The molecular mechanism of cytoadherence to placenta or tumor cells through VAR2CSA from Plasmodium falciparum

Abstract Pregnancy Associated Malaria (PAM) threatens more than one million pregnant women and their infants in endemic regions due to poor outcomes, such as maternal anemia, stillbirth, infant death, etc. VAR2CSA, a 350 kDa transmembrane protein encoded by Plasmodium falciparum (P.falciparum), plays a vital role in the cytoadherence of infected erythrocytes (IEs) to placenta. Chondroitin sulfate A (CSA), displayed mostly on the surface of placental or tumor cells, has been recognized as the specific ligand for VAR2CSA. However, the architecture and CSA binding mechanism of VAR2CSA remain elusive. In this study, we determined the cryo-EM structures of P. falciparum VAR2CSA ectodomain and its complex with CSA at a resolution of 3.6 A and 3.4 A, respectively.
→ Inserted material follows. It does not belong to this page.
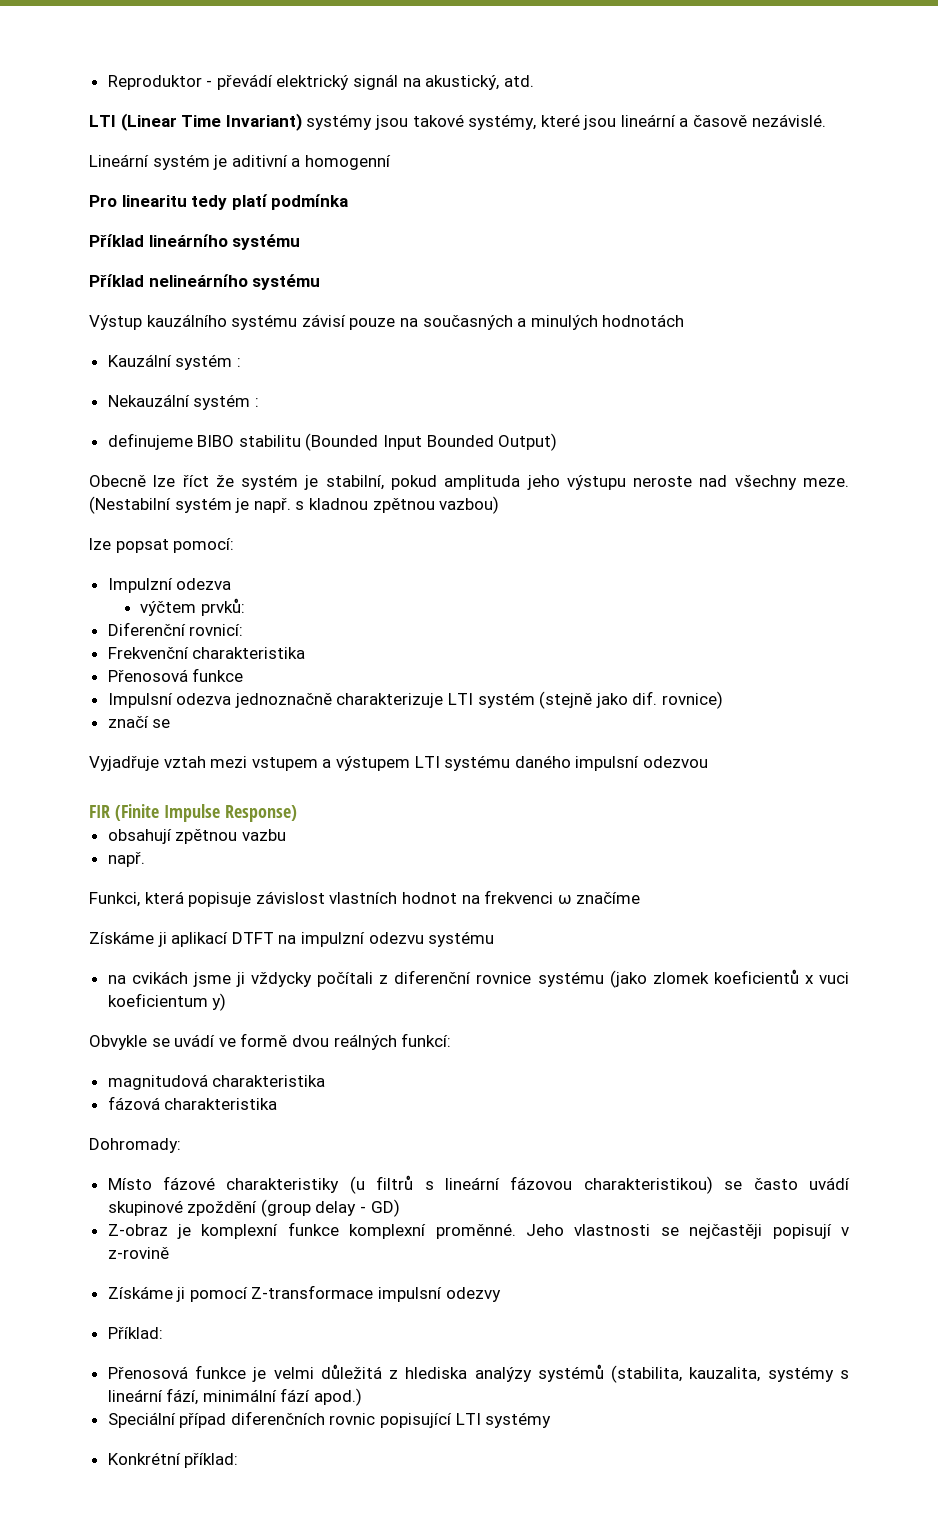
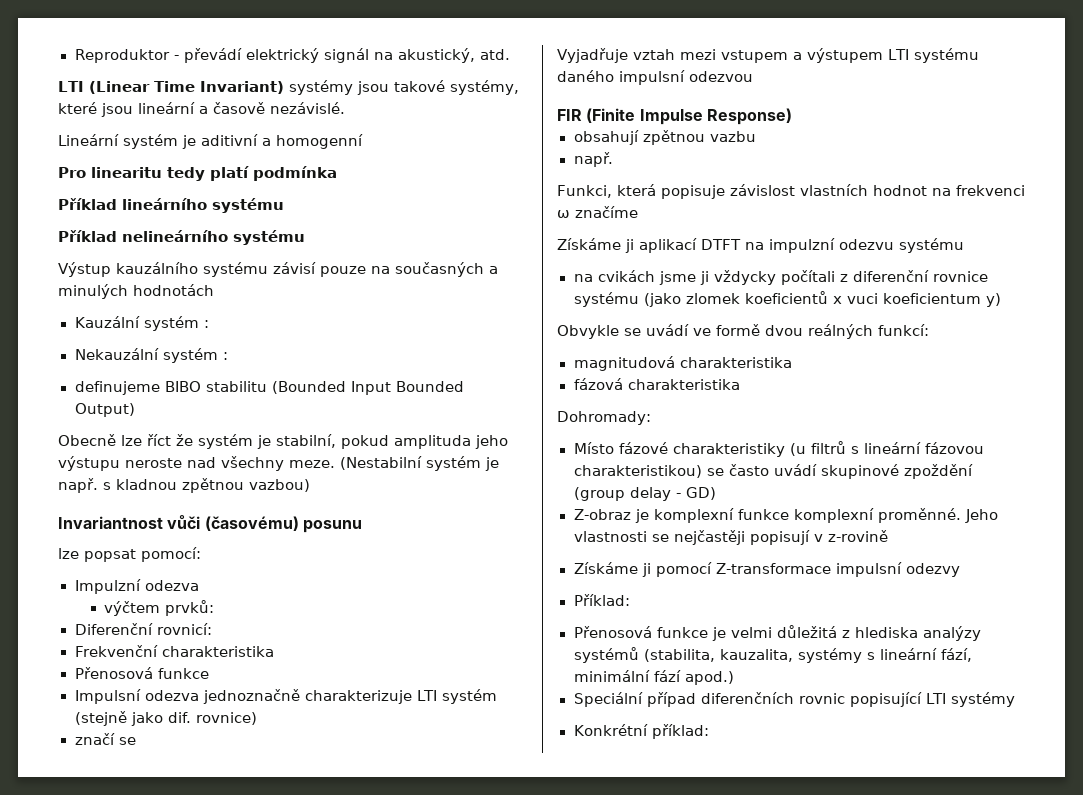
(500, 505) none -> [58,515,362,533] // Invariantnost vůči (časovému) posunu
Most importantly, it was revealed that CSA binding induces significant conformational change to close the binding pocket by turning DBL2X and DBL1X closer to DBL4e, and meanwhile enlarge the inner binding pocket via slightly moving a CSA-binding helix of DBL2X outward. Impressively, the structural analysis indicated that 9 key residues with positive charge in DBL2X might be mainly responsible for CSA binding, which is further validated by multidisciplinary methods, i.e., sequence alignment, site mutagenesis, CSA binding tests, and cytoadherence assays using confocal fluorescence microscopy. In summary, we elucidated the detailed molecular mechanism of cytoadherence to placenta or tumor cells through VAR2CSA, which may facilitate antigen design for PAM vaccine, and improve the drug delivery systems targeting both placenta and tumors.